While version control is a good start, simply tracking changes to a code base is wasting most of the capabilities of version control software. Version control can go far beyond simply tracking incremental revisions over time.

This page will briefly cover some of the key concepts, and provide links to more information.

Keep in mind that, depending on what version control software you're using, specific terms can have differing meanings. The terms used here are intended to be as general as possible.

Trunk and Branches

While models for version control and attitudes toward legacy software have changed substantially over time, it is still useful to start by talking about some classic models for version control. One of these is the trunk-branch model.

The term "branch" refers to a model of a repository that looks kind of like a tree: you have the main "trunk" of the tree, which is where most of the tree's growth (a.k.a., code development) happens. Sprouting from the sides of the trunk, you have branches, where more or less growth (development work) will go. These branches may start early, and exist for a long time; or they may be very tiny. You can even have branches coming off of branches.

The basic idea, then, is that you can start with a single broad code base, and developers can decide they're going to branch off and work on a specific feature of the code, independently of the main development branch.

There is a nice explanation of subversion repository layout at the SVN Book (at red-bean.com). This is an extensive O'Reilly book about Subversion that is published in its entirety online.

Tags

A tag, as the name implies, is a point in the code where you add a "tag" to the code, so that you can refer back to it specifically. Think of it like freezing the code at a particular point in time, and saving that snapshot so that you can re-use it later.

This is useful if you reach a milestone in the code - say, version 1.0, or version 2.0, etc.

You can also add tags to branches. As you will see, the repository model for git is a bit more sophisticated, so tags take on a more general meaning, but the idea is still the same.

Forks

While it depends on the context, a fork is generally someone else making a copy of your repository in order to modify it - that is, they're branching off of your code. Usually they will have the intention of making changes and submitting those changes back to you so that you can incorporate them into the original code base, although not always.

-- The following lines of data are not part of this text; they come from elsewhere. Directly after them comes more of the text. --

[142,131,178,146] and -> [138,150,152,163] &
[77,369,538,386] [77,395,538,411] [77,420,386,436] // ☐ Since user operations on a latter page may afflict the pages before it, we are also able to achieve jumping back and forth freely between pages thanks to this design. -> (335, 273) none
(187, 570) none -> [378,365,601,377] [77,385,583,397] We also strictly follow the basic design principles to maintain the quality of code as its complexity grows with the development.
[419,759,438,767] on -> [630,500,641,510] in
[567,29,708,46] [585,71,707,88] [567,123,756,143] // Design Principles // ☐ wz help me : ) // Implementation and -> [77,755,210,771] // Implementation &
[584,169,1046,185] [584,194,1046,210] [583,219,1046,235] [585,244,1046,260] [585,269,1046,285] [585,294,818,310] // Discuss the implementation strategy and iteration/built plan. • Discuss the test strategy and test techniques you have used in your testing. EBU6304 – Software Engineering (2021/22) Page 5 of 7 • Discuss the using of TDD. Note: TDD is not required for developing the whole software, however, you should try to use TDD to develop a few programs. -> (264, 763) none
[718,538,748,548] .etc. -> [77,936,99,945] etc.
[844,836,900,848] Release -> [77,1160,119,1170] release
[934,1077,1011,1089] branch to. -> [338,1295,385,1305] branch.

Git and the Directed Acyclic Graph

It is important to understand that git represents a vast leap forward in version control. It is very different from the subversion model, but shares just enough in common that subversion users will be lulled into thinking it works the same way.

The basic concept behind a git repository is a directed, acyclic graph. We're talking math graph here, not bar charts. In plain English, a graph consists of nodes (dots) connected by edges (lines).

Each time changes are commited to a git repository, the state of the code is added as a node on a graph, and it must be connected to at least one other node on the graph - meaning, it must have at least one parent commit.

This is a more generalized way of reprsenting a repository than the tree repository model that is built into subversion. It means you can keep managing your code with a tree model for your repository, if you really like subversion, but it also means you can do some much more powerful things.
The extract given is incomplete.